20 April 2024

Visitor from the Grave (1980)
50 min.
Airdate: November 22, 1980
Directed by Peter Sasdy.
With Kathryn Leigh Scott, Peter MacCorkindale, Gareth Thomas, Mia Nardi, and Stanley Lebor.
Jose Cruz
Alone one night at her home in the country, Penny (Scott) is attacked by a man (Lebor) who is looking to collect on a debt that her husband owes him. Just before he can sexually assault her, Penny manages to unload two shotgun barrels right in his face.

When her husband Harry (MacCorkindale) returns the next morning, he has her clean up the bloody mess while he buries the cadaver in the forest. Seems Penny has recently suffered a nervous breakdown and any interference with the police would assure her placement in a mental institution again. In order to preserve Penny’s freedom, the couple must keep the whole incident a secret.

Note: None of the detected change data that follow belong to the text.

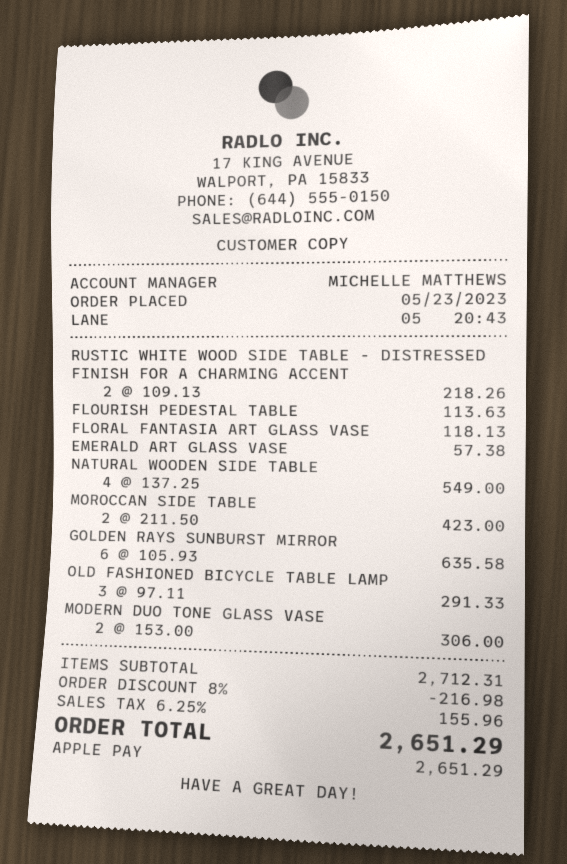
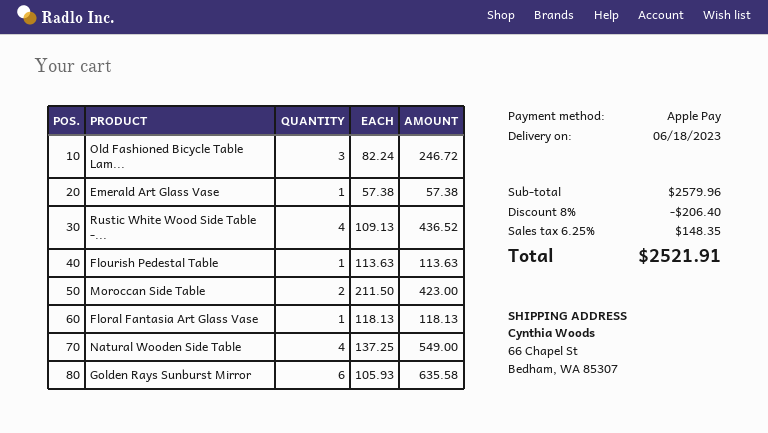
RUSTIC WHITE WOOD SIDE TABLE - DISTRESSED FINISH FOR A CHARMING ACCENT: 2 x 109.13 = 218.26 -> 4 x 109.13 = 436.52
OLD FASHIONED BICYCLE TABLE LAMP: 3 x 97.11 = 291.33 -> 3 x 82.24 = 246.72
MODERN DUO TONE GLASS VASE: 2 x 153.00 = 306.00 -> none
subtotal: 2712.31 -> 2579.96
discount: 8% = 216.98 -> 8% = 206.40
tax: 6.25% = 155.96 -> 6.25% = 148.35
total: 2651.29 -> 2521.91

Trouble is Penny keeps seeing her bullet-ridden victim pop up, whether it’s in parked cars or as a waiter at a party. Has his spirit returned to wreak horrible vengeance for his concealed murder? Is Penny suffering hallucinations from stress and the pills she keeps taking? Or is it something else altogether?

Things start off promising with Penny’s visions of the corpse intruding on her life, but the episode begins to lose its footing two-thirds of the way through. The story ends up aping the climax of Diabolique, but it doesn’t quite seem to work here.

Though a final supernatural twist is tacked on, one wishes that this story would have actually stuck to its convictions rather than resorting to logic-straining revenge plots.

Lead Scott is a little grating too. The mousy actress plays Penny as completely helpless, a perpetually screaming victim incapable of doing anything for herself. This probably has to do with Anthony Hinds’ script more than anything else, but Scott doesn’t elicit any of our sympathies with her performance.

The best part of this episode is the great musical score by Marc Wilkinson. It’s electronic, experimental, and just plain cool.

Not the series’ worse, but it could have been so much better.